I tested this with less than realistic size of big_array . My parallel
version works much slower than than the normal serial version (10-20
sec vs 7-8 min). I was wonder what could be the possible reason. Is it
something to do that it is a instance method and some locking will
make other process wait for the locks. Any idea how to trace where the
program is spending time?

Let me know if the information give is inadequate.

Thanks in advance.
Shailendra Vikas
From: Joshua Kordani on
The first thing that is generically tried when wishing to measure how
long certain parts take is to record your own time snapshots in the code
yourself. take the current time before an operation, take it after,
subract, report it to yourself.

Also, try working with an array that is actually big, so that you can
see meaningful differences in approaches.

Shailendra wrote:
> Hi All,
> I have a following situation.
> ==================PSUDO CODE START==================
> class holds_big_array:
> big_array #has a big array
>
> def get_some_element(self, cond) # return some data from the array
> from the big array
> ==================PSUDO CODE END====================
> I wanted to use multiprocessing module to parallelise calling
> "get_some_element". I used following kind of code
>
> ==================PSUDO CODE START==================
> pool = Pool(processes=2)
> holder =holds_big_array() #class instantiation
> def callback_f(result):
> do something with result
> loop many times
> pool.apply_async(holder.get_some_element,args,callback=callback_f)
> pool.close()
> pool.join()
> ==================PSUDO CODE END====================
> Note: Had to do something to enable instance method being pickled...
>
> I tested this with less than realistic size of big_array . My parallel
> version works much slower than than the normal serial version (10-20
> sec vs 7-8 min). I was wonder what could be the possible reason. Is it
> something to do that it is a instance method and some locking will
> make other process wait for the locks. Any idea how to trace where the
> program is spending time?
>
> Let me know if the information give is inadequate.
>
> Thanks in advance.
> Shailendra Vikas

From: John Nagle on
On 7/29/2010 11:08 AM, Shailendra wrote:
> Hi All,
> I have a following situation.
> ==================PSUDO CODE START==================
> class holds_big_array:
> big_array #has a big array
>
> def get_some_element(self, cond) # return some data from the array
> from the big array
> ==================PSUDO CODE END====================
> I wanted to use multiprocessing module to parallelise calling
> "get_some_element". I used following kind of code
>
> ==================PSUDO CODE START==================
> pool = Pool(processes=2)
> holder =holds_big_array() #class instantiation
> def callback_f(result):
> do something with result
> loop many times
> pool.apply_async(holder.get_some_element,args,callback=callback_f)
> pool.close()
> pool.join()
> ==================PSUDO CODE END====================
> Note: Had to do something to enable instance method being pickled...
>
> I tested this with less than realistic size of big_array . My parallel
> version works much slower than than the normal serial version (10-20
> sec vs 7-8 min). I was wonder what could be the possible reason.
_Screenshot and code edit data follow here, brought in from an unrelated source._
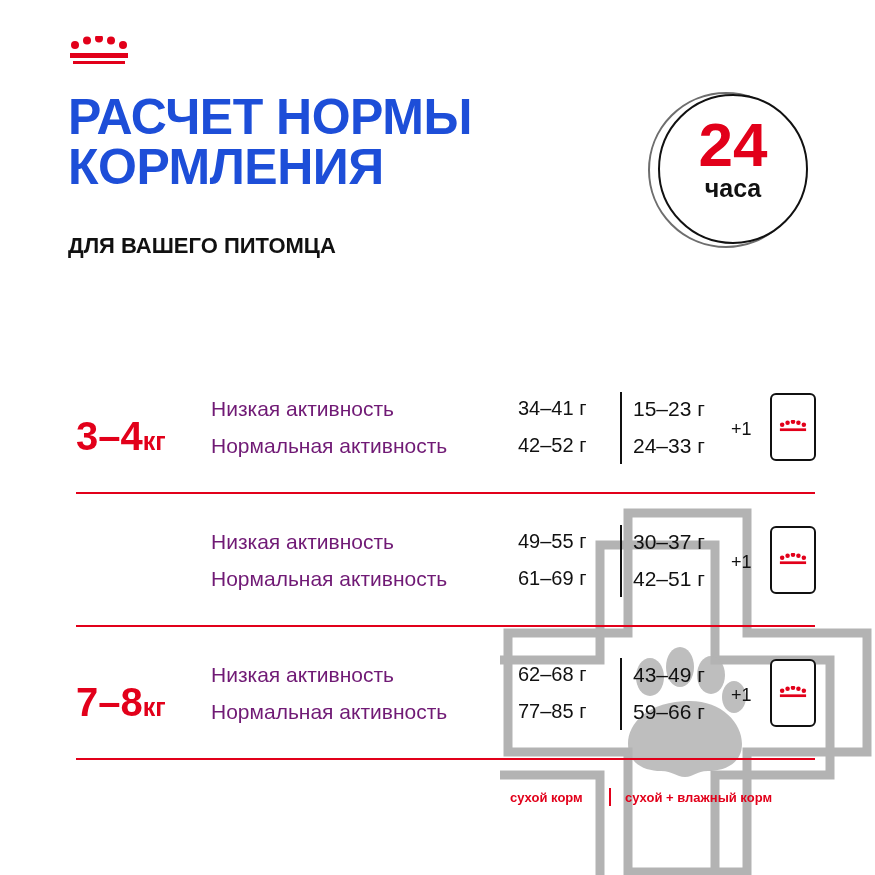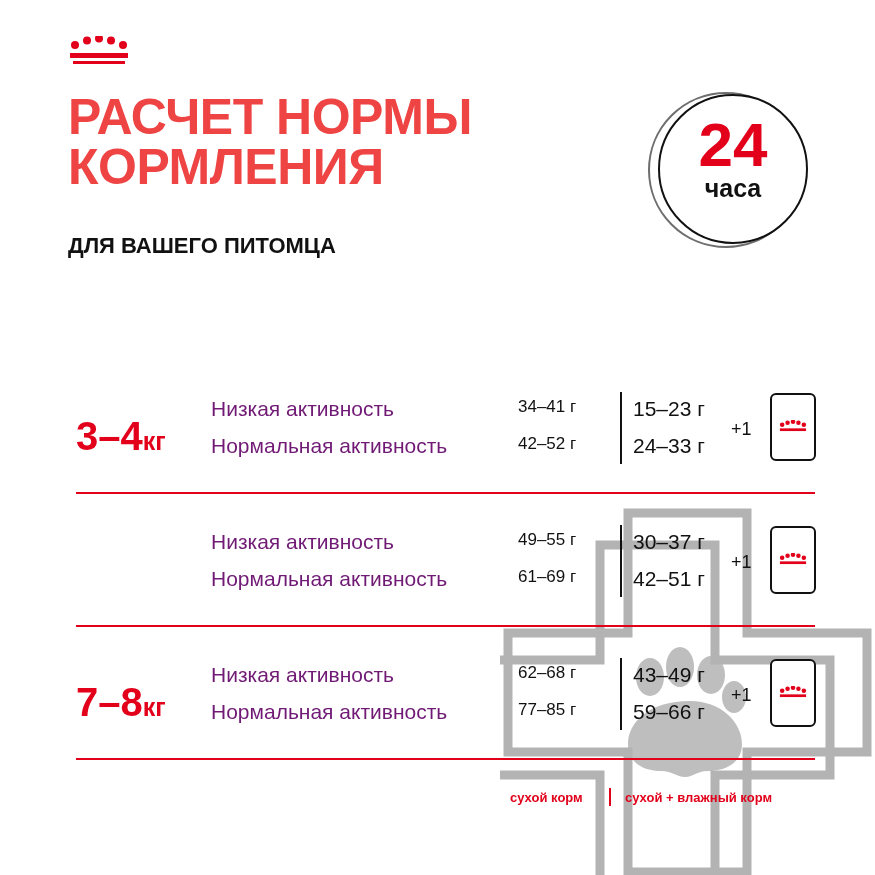--- a/index.html
+++ b/index.html
@@ -31,7 +31,7 @@
     position: absolute;
     left: 68px; top: 92px;
     width: 520px;
-    color: #ef4444;
+    color: #1d4ed8;
     font-size: 50px;
     line-height: 50px;
     font-weight: bold;

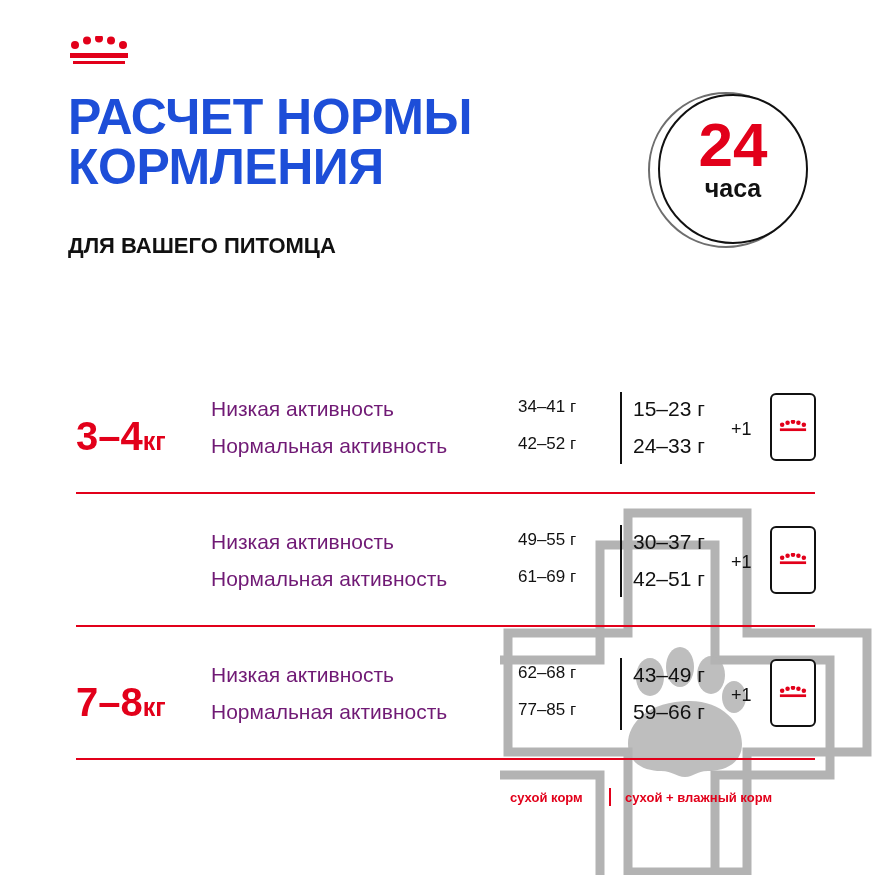--- a/index.html
+++ b/index.html
@@ -121,7 +121,7 @@
     width: 95px;
     text-align: left;
     color: #111;
-    font-size: 17px;
+    font-size: 20px;
     white-space: nowrap;
   }
   .mix {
It's hard to tell from your "PSUDO CODE", but it looks like each
access to the "big array" involves calling another process.

Calling a function in another process is done by creating an
object to contain the request, running it through "pickle" to convert
it to a stream of bytes, sending the stream of bytes through a socket or
pipe to the other process, running the byte stream through "unpickle" to
create an object like the original one, but in a different process, and
calling a function on the newly created object in the receiving process.
This entire sequence has to be done again in reverse
to get a reply back.

This is hundreds of times slower than a call to a local function.

The "multiprocessing module" is not a replacement for thread-level
parallelism. It looks like it is, but it isn't. It's only useful for
big tasks which require large amounts of computation and little
interprocess communication. Appropriately-sized tasks to send out
to another process are things like "parse large web page" or
"compress video file", not "access element of array".

John Nagle